Yes, I have. How careless of me .
I am getting the following error when I attempt ./configure:
No package 'gtk+-2.0' found
I do have gtk+2.0 (2.12.0-7) installed. The issue seems to be that the config file is looking for a gtk+-2.0, namely with a hyphen in the name. I have none of those environment variables set (would have no idea what to set them to).
There could be two problems. Either you don't have the necessary GTK+ source package installed on your distro, or the location of the library has not been registered with pkg-config correctly.

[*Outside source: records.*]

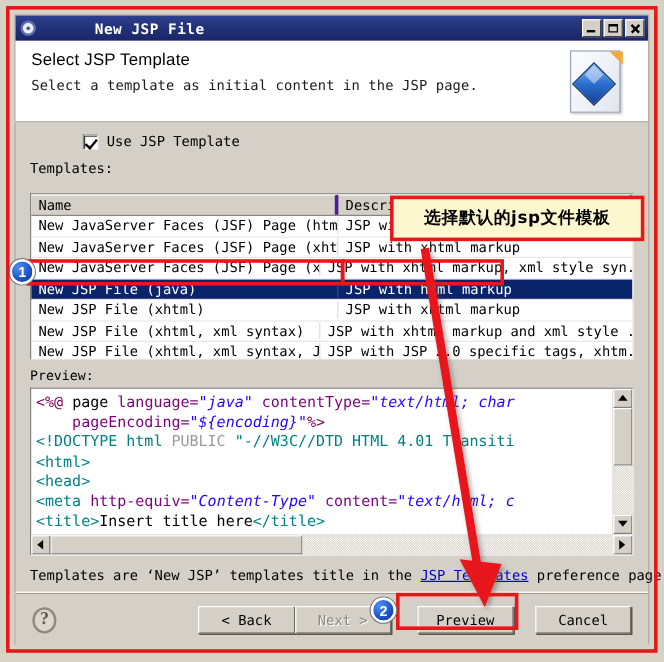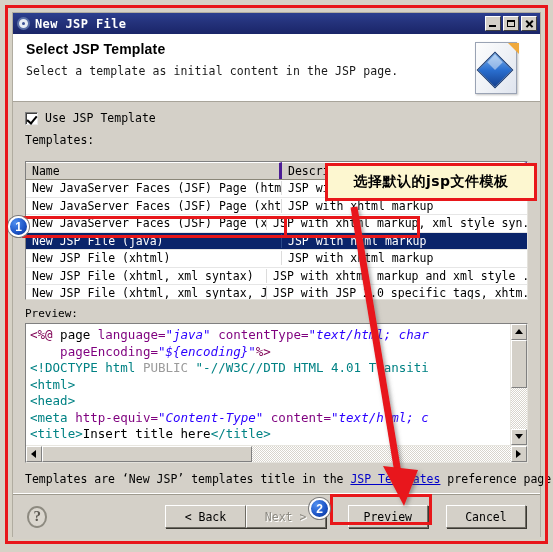"New JSP File" #titlebar { gap: none -> 44px }
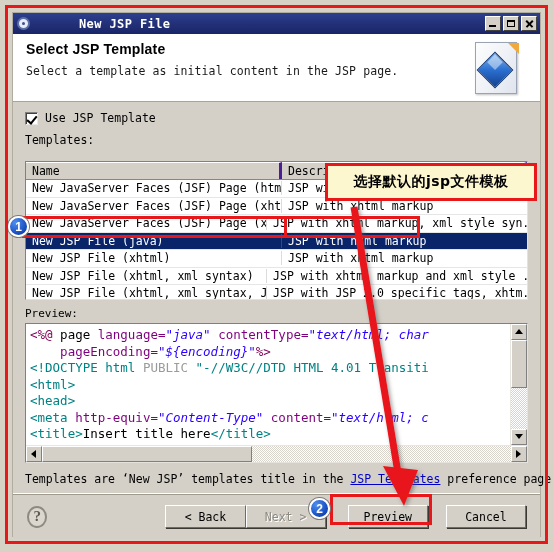"Select JSP Template" #header-title { font-weight: bold -> normal }
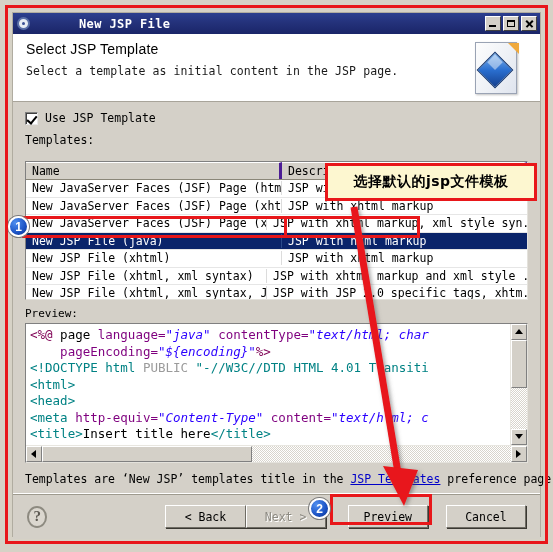"Use JSP Template" #chk-row { margin-left: none -> 44px }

First, make sure the library isn't registered with a different name, like without the hyphen.
Code:
pkg-config --list-all | grep gtk
If it is named something other than gtk+-2.0, then edit the configure.ac file in the top source directory of btnx-config.
Replace the line
Code:
PKG_CHECK_MODULES(GTK, gtk+-2.0 >= 2.10.11)
with
Code:
PKG_CHECK_MODULES(GTK, package_name >= 2.10.11)
or remove the whole line.
EDIT: removing will just delay the problem, pkg-config will not be able to give the correct CFLAGS etc. when compiling btnx-config. And changing the package name might not work unless you also edit the Makefile.am files, changing the gtk package name there as well. Try the last step instead (checking that the gtk dev files, headers etc, have been installed correctly). But tell me if the package name is different (or has changed in v. 2.12)

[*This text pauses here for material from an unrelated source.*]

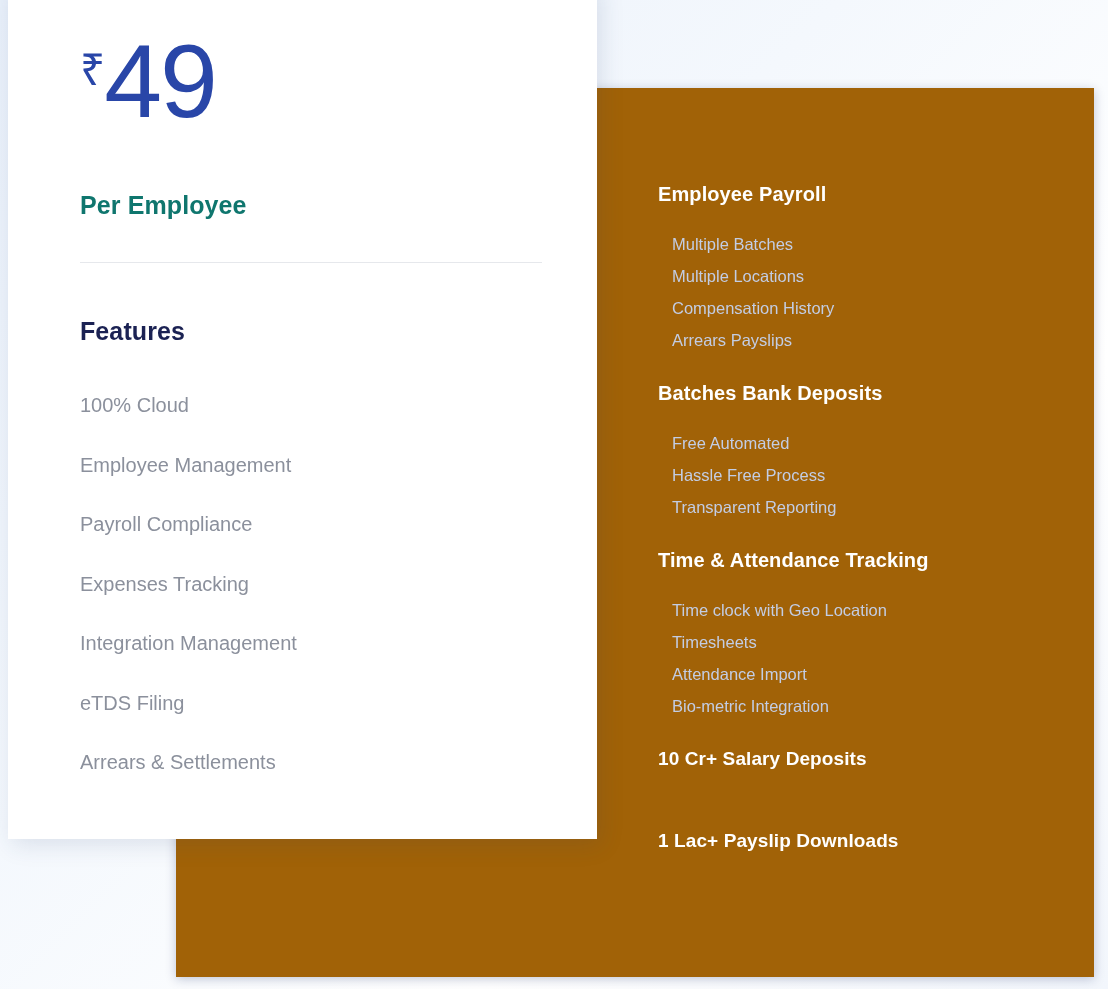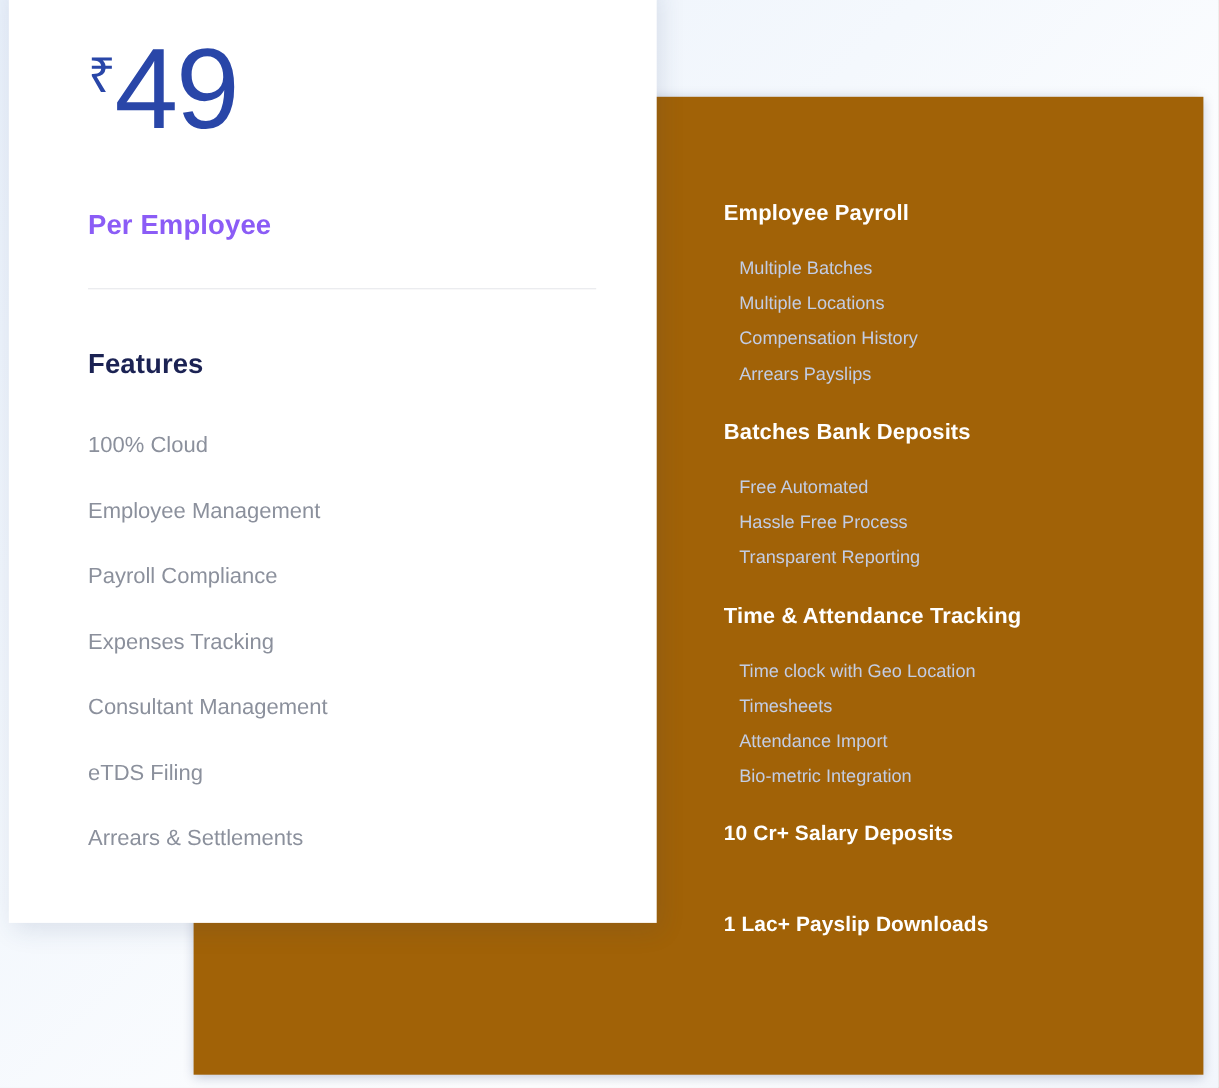"Per Employee" #price-caption { color: #8b5cf6 -> #0f766e }
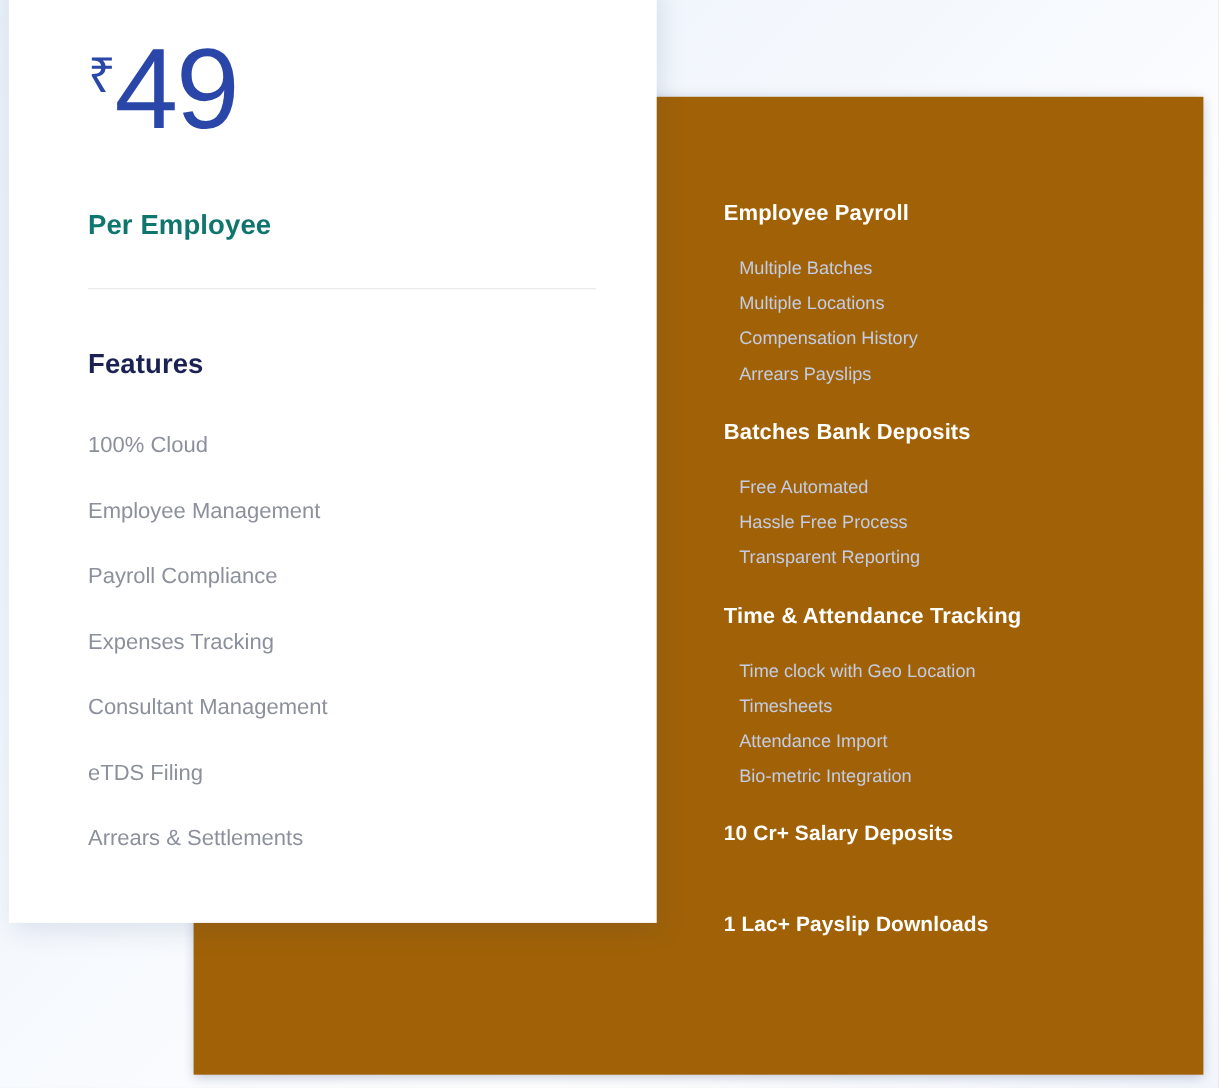"Consultant Management" li.f-item { text: Consultant -> Integration }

Then, hoping you have autotools, autoconf, and automake, you could run the following commands in the top source directory::
Code:
aclocal
autoconf
autoheader
automake --add-missing
./configure
If this works, I will add another check to the configure.ac to take care of it.
If the above wasn't the case, then see if there is anything in your distro's repository that refers to libgtk2.0 sources. On Ubuntu the debian package is libgtk2.0-dev, and installing it automatically registers the package with pkg-config.
If it doesn't register it automatically with pkg-config, then its a more difficult problem.